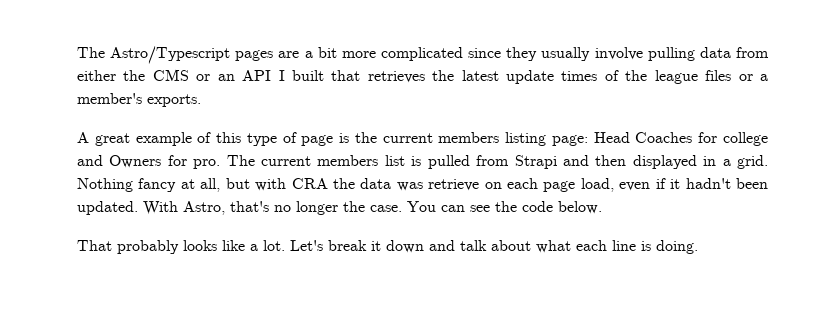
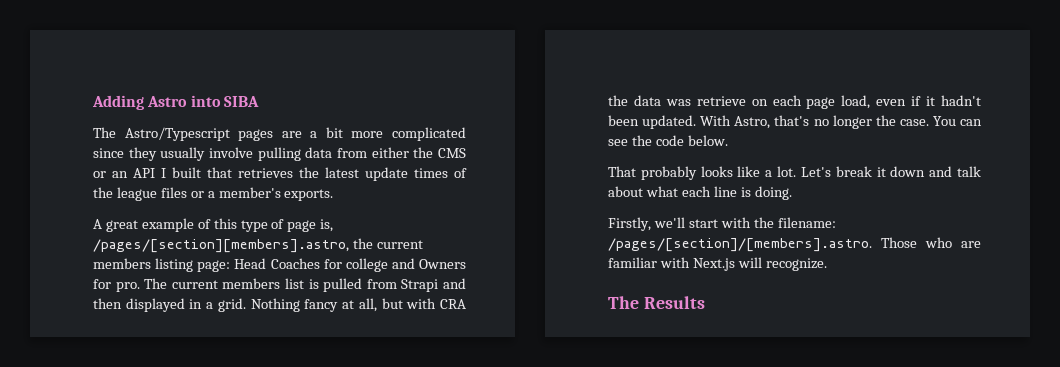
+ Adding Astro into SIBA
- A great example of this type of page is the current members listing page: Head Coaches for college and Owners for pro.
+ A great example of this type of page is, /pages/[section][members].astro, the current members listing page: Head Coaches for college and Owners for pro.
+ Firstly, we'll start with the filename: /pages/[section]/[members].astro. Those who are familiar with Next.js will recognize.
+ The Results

_HOW TO COMPLETE THIS TASK_. Restate, word for word, the final stretch of the entries above: the line containing "- A great example" and every line after it, up to and including the last.

_RESULT_.
- A great example of this type of page is the current members listing page: Head Coaches for college and Owners for pro.
+ A great example of this type of page is, /pages/[section][members].astro, the current members listing page: Head Coaches for college and Owners for pro.
+ Firstly, we'll start with the filename: /pages/[section]/[members].astro. Those who are familiar with Next.js will recognize.
+ The Results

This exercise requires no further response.